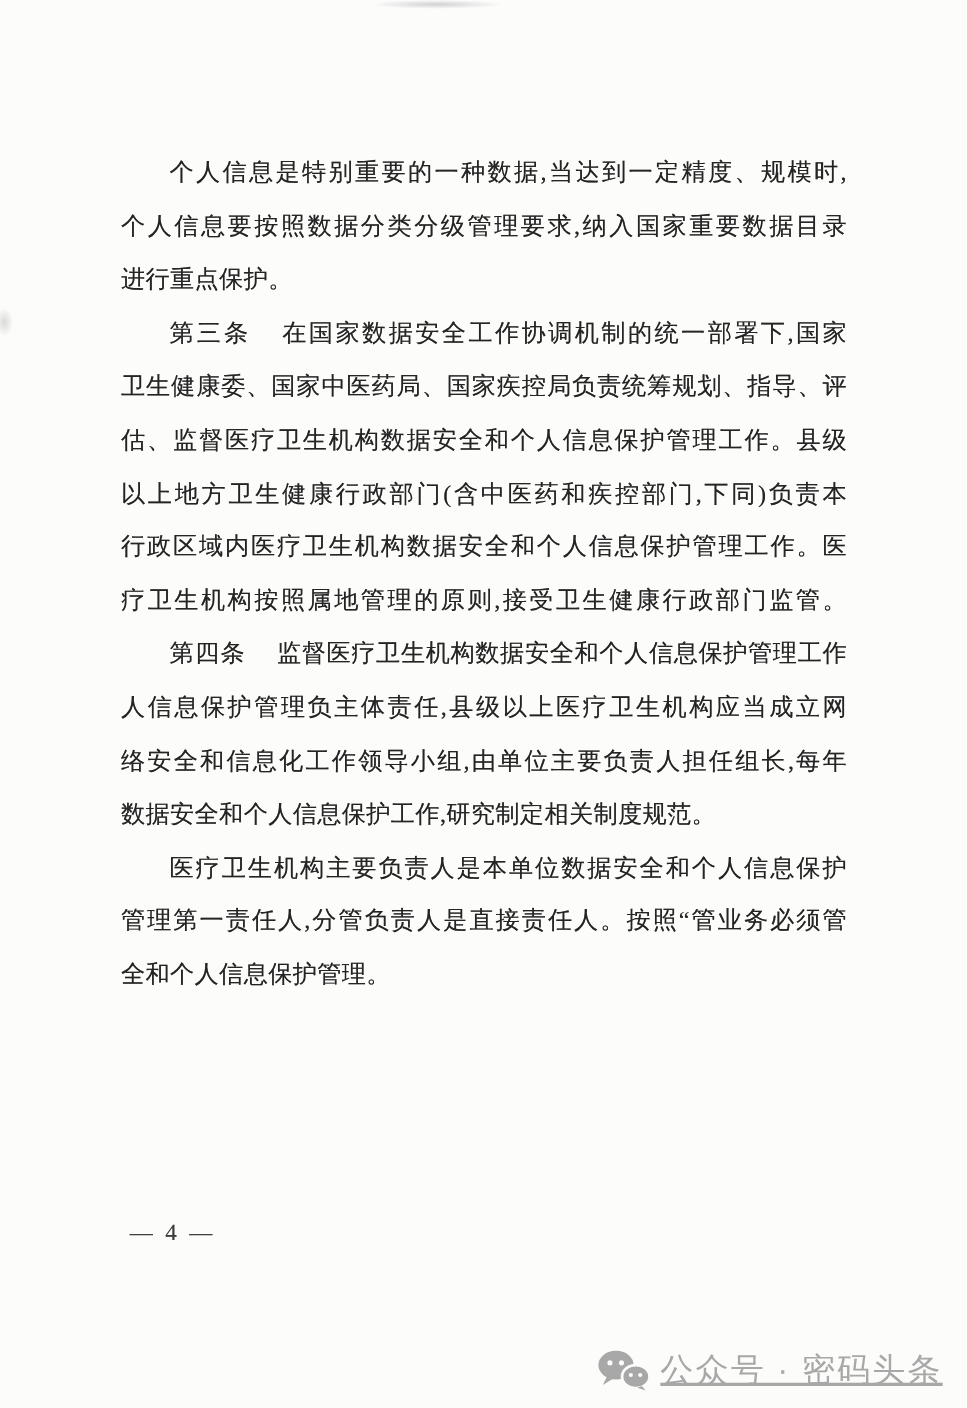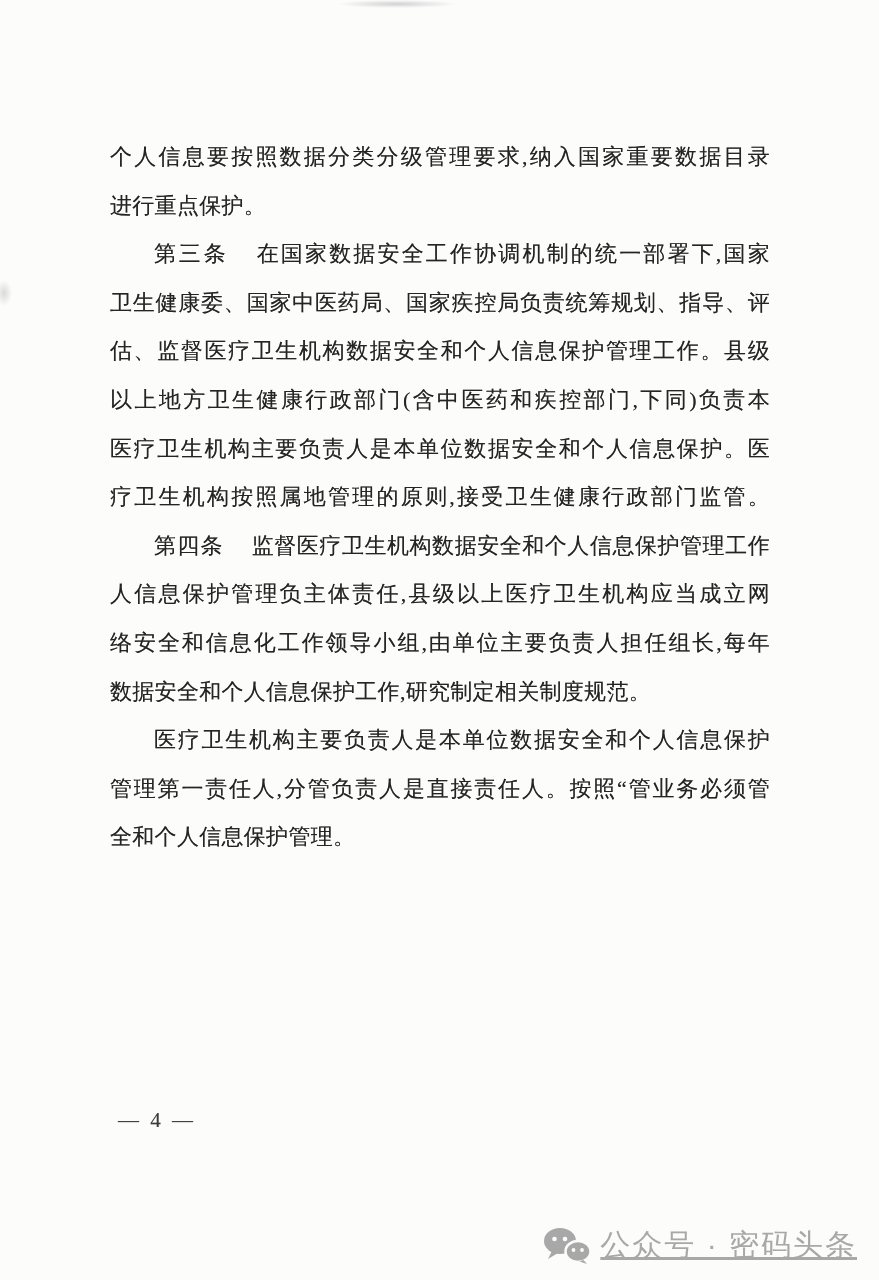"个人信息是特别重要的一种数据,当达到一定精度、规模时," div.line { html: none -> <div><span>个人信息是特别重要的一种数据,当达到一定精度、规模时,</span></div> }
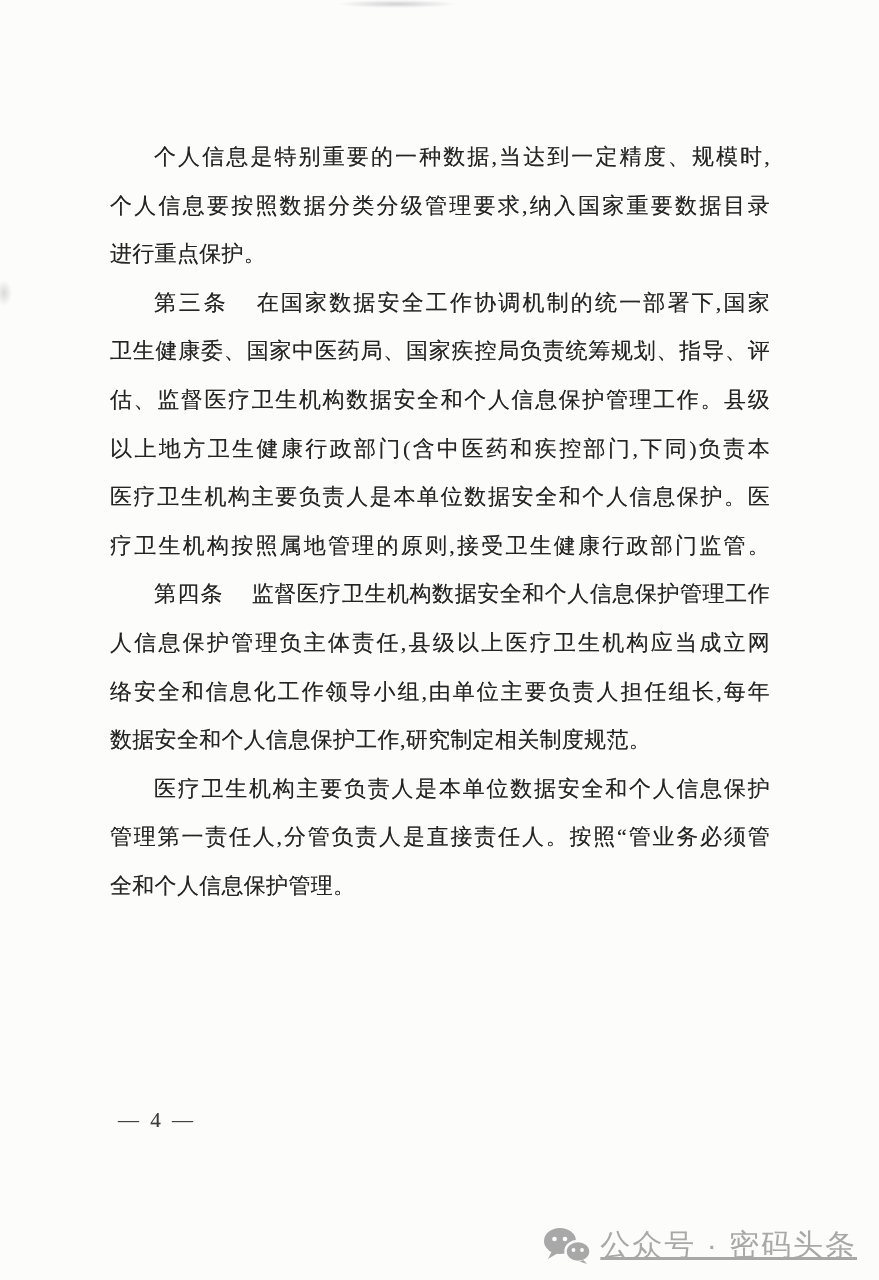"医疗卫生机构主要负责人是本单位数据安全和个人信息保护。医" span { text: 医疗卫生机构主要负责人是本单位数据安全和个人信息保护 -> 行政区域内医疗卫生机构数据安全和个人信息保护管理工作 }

· · · · · · ·

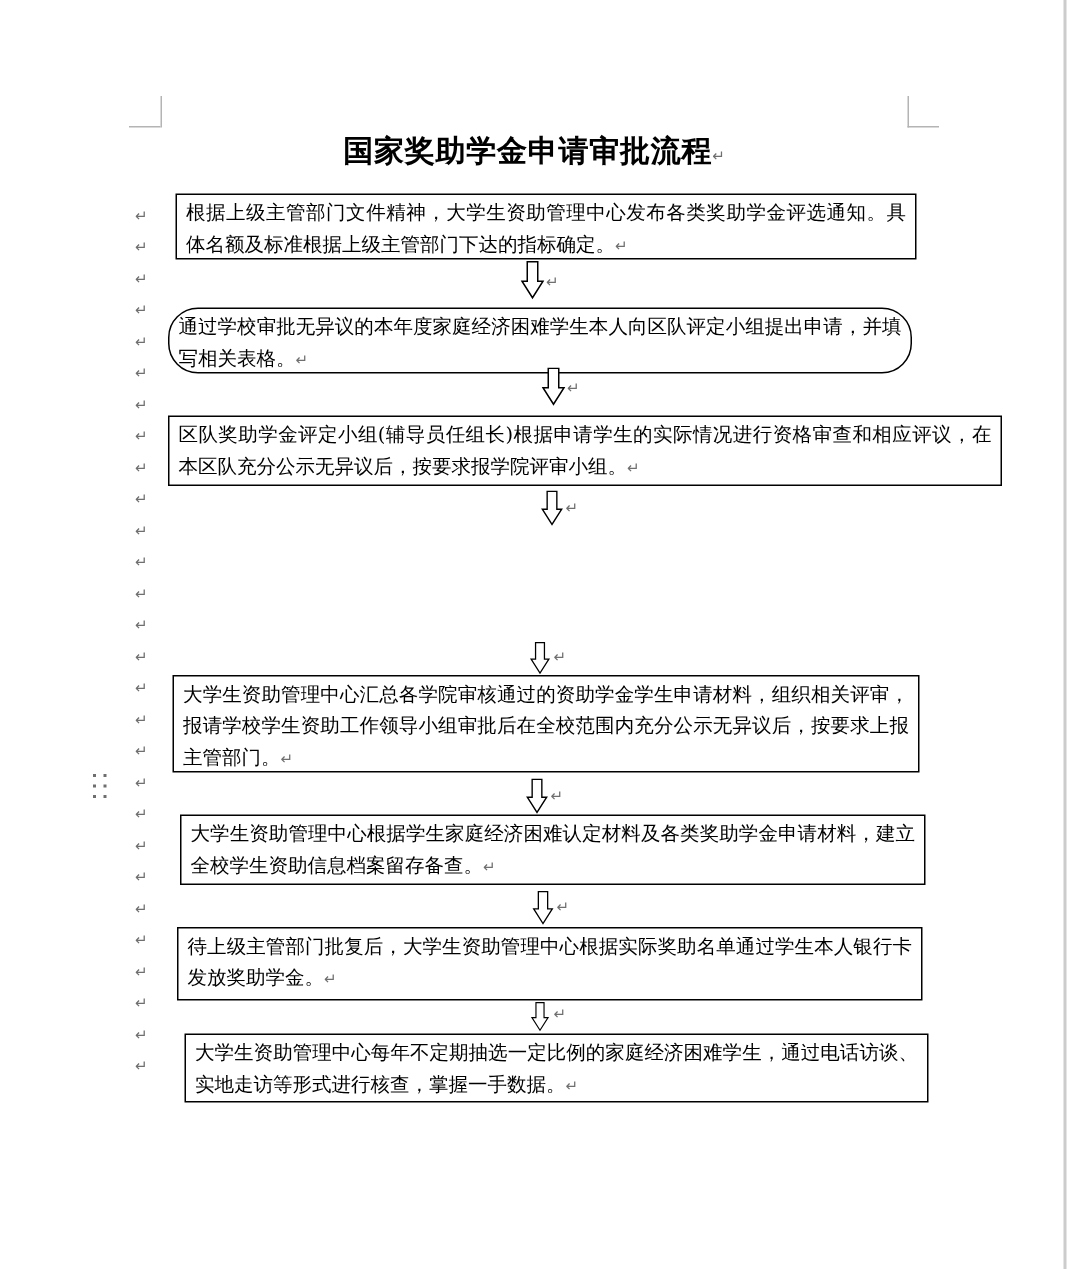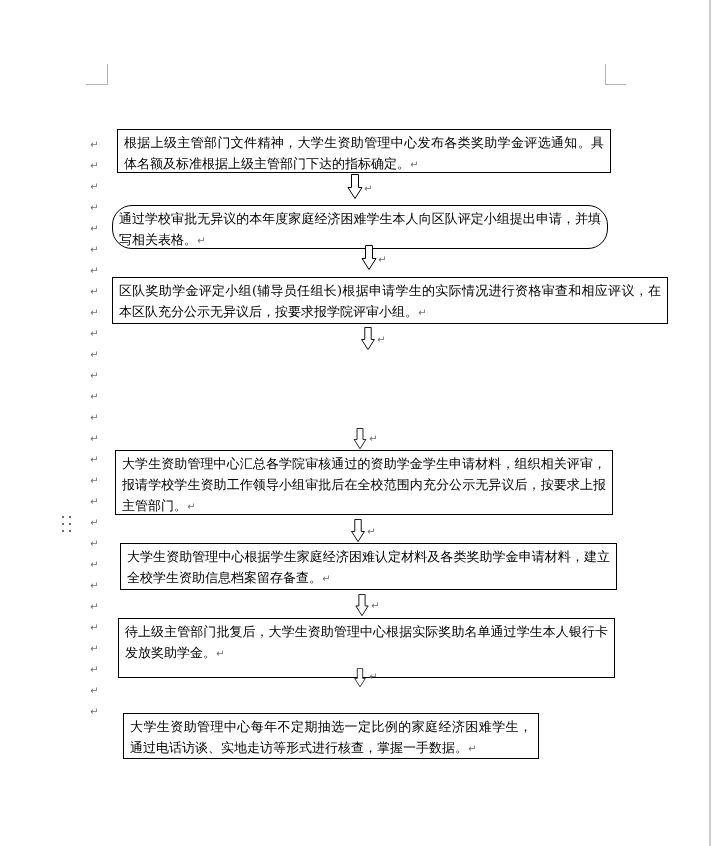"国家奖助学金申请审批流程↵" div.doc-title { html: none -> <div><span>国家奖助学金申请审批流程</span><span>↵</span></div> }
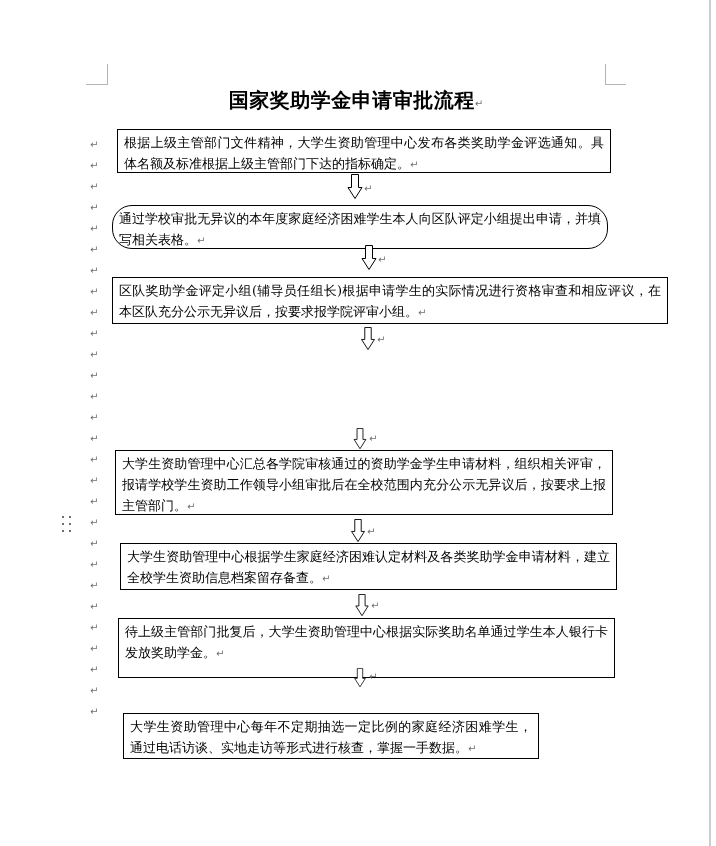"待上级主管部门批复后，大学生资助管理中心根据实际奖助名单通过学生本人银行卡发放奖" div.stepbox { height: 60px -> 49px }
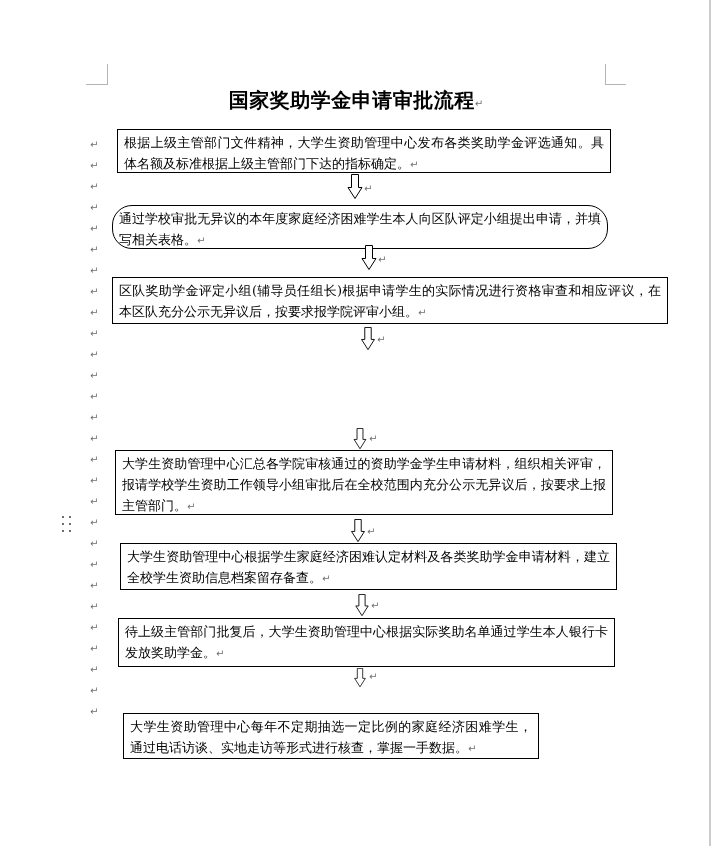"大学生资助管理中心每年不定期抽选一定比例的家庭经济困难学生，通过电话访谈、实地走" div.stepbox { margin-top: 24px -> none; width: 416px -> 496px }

· · · · · · ·

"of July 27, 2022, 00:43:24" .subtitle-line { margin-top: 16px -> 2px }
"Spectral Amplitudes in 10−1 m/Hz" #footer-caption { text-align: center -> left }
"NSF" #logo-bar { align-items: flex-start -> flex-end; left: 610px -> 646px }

· · · · · · ·

▶ [Problem requirements] Transcribe only the lines above that start at the line containing "height: 60px ->" and end at the line containing "margin-top: 24px ->". Omit pictures.

▶ [Exercise answer]
"待上级主管部门批复后，大学生资助管理中心根据实际奖助名单通过学生本人银行卡发放奖" div.stepbox { height: 60px -> 49px }
"大学生资助管理中心每年不定期抽选一定比例的家庭经济困难学生，通过电话访谈、实地走" div.stepbox { margin-top: 24px -> none; width: 416px -> 496px }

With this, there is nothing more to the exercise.